* _Directions_: Report each line of the data that includes the word "border".

* _Material provided_:
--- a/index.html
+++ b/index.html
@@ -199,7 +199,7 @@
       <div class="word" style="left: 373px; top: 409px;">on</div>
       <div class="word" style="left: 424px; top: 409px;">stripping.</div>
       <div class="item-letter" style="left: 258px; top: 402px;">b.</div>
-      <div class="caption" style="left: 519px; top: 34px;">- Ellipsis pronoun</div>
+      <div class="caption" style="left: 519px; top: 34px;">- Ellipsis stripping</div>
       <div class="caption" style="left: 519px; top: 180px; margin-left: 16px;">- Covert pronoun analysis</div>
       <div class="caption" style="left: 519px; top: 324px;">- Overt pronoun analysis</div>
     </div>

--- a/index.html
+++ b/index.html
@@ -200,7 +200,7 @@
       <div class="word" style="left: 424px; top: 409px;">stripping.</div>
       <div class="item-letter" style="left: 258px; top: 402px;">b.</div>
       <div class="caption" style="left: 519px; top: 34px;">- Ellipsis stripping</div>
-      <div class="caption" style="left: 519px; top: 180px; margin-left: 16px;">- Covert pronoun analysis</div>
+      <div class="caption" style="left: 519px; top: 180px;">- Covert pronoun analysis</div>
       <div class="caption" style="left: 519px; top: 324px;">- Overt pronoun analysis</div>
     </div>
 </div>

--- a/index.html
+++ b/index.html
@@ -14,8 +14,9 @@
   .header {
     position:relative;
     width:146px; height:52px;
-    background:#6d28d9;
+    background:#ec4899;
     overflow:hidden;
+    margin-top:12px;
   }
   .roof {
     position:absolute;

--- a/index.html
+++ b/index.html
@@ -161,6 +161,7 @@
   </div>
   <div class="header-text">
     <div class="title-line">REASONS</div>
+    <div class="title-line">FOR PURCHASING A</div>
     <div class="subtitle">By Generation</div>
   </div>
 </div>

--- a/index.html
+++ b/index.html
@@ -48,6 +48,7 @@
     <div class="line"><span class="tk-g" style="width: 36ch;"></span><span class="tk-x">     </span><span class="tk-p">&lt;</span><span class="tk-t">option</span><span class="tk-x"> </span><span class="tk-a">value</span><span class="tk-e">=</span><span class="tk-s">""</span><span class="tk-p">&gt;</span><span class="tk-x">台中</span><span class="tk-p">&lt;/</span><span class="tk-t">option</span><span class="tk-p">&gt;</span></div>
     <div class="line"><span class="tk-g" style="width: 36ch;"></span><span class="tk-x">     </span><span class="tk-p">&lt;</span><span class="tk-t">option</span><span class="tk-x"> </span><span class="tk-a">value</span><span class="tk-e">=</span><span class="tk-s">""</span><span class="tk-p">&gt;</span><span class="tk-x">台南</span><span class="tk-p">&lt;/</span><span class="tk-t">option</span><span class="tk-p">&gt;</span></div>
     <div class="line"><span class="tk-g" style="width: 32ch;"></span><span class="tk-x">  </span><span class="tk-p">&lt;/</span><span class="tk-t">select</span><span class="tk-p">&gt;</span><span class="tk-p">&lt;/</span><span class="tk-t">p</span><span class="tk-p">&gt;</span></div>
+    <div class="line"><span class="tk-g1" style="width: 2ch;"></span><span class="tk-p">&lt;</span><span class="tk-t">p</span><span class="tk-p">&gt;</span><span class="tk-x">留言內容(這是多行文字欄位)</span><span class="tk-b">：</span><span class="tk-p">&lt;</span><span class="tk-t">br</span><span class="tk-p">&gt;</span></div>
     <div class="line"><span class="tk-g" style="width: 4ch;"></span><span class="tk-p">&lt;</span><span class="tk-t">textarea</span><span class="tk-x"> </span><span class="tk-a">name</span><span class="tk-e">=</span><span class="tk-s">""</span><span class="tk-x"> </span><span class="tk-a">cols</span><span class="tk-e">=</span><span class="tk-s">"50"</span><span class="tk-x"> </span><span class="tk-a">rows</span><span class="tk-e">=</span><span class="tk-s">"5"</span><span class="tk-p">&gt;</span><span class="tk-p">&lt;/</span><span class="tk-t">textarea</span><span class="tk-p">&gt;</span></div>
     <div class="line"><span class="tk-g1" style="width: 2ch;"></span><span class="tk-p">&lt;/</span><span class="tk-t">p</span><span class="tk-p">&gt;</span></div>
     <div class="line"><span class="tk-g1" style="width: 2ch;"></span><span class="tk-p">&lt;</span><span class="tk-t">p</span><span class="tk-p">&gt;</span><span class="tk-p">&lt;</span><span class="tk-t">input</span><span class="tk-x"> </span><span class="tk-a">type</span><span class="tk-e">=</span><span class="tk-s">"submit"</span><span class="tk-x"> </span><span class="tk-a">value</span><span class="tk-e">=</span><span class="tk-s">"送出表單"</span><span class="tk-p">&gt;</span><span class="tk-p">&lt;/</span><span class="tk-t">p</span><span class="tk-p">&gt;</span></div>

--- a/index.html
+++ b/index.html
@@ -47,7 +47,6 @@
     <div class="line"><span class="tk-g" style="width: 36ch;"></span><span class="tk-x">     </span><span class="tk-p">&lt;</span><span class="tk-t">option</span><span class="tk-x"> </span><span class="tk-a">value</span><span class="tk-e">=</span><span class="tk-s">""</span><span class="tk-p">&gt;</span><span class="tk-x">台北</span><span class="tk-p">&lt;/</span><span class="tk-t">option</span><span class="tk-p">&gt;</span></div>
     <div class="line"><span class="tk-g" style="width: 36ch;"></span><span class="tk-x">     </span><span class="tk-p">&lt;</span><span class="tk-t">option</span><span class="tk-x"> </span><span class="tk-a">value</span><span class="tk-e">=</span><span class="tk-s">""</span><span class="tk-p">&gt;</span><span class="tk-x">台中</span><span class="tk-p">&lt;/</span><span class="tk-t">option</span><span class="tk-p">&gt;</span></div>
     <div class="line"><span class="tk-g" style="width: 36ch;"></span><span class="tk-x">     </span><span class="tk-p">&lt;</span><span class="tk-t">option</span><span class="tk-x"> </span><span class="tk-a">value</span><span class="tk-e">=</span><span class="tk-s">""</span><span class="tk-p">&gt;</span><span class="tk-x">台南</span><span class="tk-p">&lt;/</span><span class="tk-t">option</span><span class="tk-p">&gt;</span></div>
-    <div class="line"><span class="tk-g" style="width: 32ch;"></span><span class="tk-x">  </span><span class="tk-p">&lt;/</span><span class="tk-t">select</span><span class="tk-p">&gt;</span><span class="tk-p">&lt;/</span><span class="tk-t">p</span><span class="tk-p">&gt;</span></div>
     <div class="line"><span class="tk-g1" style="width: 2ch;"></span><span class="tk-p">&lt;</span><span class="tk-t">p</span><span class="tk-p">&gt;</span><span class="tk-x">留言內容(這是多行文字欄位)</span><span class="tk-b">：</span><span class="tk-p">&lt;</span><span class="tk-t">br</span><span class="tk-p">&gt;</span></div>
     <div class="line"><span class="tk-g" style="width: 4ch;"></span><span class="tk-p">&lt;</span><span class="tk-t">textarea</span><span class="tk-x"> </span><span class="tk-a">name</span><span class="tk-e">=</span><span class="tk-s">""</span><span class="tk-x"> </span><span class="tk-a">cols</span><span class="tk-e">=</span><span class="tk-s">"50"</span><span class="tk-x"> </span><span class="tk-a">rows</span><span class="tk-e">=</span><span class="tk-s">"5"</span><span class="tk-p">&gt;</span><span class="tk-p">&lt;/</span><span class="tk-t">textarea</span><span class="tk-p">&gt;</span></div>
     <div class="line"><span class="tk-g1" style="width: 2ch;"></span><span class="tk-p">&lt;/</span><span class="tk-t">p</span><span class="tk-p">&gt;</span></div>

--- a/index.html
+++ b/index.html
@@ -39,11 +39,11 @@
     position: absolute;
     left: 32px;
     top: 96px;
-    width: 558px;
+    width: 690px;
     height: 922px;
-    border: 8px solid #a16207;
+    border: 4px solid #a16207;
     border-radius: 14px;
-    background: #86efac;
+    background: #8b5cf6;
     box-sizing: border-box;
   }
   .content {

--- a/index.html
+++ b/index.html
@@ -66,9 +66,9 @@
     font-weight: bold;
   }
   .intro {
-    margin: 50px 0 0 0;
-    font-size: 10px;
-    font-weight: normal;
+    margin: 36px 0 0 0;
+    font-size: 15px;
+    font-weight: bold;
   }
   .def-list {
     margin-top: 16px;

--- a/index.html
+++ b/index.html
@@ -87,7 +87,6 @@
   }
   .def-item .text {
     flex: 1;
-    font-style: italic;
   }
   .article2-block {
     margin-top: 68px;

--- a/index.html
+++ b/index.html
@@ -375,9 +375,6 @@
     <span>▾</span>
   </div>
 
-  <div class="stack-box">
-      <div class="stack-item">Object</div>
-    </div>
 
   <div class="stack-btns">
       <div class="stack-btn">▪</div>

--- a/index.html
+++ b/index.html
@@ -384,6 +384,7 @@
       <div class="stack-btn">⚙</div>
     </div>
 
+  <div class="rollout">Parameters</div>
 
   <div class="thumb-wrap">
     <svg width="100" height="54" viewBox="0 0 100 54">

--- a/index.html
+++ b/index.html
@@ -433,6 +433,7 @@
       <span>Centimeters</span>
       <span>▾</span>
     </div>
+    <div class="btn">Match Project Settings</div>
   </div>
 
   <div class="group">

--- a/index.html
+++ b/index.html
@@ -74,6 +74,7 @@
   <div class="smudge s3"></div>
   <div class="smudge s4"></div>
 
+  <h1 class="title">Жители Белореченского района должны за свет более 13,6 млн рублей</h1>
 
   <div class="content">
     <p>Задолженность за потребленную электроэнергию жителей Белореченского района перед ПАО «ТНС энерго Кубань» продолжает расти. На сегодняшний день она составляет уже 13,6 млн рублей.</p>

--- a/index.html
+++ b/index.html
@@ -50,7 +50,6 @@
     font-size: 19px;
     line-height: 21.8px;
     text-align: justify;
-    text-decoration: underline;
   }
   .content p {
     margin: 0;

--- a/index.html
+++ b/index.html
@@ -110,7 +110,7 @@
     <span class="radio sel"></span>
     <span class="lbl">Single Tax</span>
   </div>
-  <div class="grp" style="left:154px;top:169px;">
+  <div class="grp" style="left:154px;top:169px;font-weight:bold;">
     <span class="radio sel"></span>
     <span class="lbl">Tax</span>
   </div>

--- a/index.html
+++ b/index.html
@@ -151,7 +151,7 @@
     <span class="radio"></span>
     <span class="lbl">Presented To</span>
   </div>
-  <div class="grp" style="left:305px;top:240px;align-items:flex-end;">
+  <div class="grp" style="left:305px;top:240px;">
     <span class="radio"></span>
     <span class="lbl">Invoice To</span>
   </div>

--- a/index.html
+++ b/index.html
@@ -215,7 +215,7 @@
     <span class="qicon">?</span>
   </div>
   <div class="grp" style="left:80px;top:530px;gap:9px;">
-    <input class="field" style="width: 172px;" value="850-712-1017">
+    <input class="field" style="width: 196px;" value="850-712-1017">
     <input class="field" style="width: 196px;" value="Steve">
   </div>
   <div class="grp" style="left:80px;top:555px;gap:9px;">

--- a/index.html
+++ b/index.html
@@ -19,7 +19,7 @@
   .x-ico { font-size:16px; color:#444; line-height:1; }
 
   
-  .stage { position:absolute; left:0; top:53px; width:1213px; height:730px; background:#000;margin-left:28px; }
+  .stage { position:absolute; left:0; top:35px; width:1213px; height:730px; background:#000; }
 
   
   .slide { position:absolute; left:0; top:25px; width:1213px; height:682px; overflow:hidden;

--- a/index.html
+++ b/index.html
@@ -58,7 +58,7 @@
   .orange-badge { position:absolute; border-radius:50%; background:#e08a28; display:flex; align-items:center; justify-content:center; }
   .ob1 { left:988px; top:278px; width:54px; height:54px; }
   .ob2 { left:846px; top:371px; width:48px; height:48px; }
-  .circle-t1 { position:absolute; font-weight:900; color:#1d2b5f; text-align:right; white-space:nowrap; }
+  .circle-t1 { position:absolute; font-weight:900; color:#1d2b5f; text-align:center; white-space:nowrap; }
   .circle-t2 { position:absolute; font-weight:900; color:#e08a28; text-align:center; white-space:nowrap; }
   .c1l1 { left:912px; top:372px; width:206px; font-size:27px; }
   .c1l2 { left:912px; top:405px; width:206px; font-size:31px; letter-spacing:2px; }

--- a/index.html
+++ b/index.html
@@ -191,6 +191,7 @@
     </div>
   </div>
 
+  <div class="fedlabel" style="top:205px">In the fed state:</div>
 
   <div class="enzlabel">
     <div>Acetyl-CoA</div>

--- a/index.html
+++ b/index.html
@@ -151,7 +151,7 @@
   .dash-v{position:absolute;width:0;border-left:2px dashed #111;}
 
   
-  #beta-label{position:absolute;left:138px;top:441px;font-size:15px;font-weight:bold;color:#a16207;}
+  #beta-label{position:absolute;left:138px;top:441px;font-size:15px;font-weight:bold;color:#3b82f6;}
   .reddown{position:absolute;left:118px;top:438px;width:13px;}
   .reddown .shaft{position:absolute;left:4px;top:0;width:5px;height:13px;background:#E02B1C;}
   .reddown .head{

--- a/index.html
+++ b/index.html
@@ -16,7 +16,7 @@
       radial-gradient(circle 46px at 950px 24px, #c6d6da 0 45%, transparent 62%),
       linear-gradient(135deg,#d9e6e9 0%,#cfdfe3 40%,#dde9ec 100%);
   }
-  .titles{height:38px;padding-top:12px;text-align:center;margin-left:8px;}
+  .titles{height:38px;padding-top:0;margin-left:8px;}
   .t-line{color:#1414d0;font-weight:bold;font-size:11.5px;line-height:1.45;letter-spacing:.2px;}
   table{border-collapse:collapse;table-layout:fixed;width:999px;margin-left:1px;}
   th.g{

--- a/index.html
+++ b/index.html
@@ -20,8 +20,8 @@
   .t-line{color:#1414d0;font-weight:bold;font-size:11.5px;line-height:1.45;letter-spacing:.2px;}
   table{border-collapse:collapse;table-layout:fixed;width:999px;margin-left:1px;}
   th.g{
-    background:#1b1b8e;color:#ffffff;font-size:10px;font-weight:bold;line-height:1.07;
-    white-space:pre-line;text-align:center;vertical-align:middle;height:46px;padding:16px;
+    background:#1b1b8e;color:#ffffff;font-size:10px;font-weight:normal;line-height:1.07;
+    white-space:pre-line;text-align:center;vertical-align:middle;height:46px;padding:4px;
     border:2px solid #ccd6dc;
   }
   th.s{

* _Response area_:
-    border: 8px solid #a16207;
+    border: 4px solid #a16207;
     border-radius: 14px;
     box-sizing: border-box;
   .orange-badge { position:absolute; border-radius:50%; background:#e08a28; display:flex; align-items:center; justify-content:center; }
   .dash-v{position:absolute;width:0;border-left:2px dashed #111;}
   table{border-collapse:collapse;table-layout:fixed;width:999px;margin-left:1px;}
   table{border-collapse:collapse;table-layout:fixed;width:999px;margin-left:1px;}
     border:2px solid #ccd6dc;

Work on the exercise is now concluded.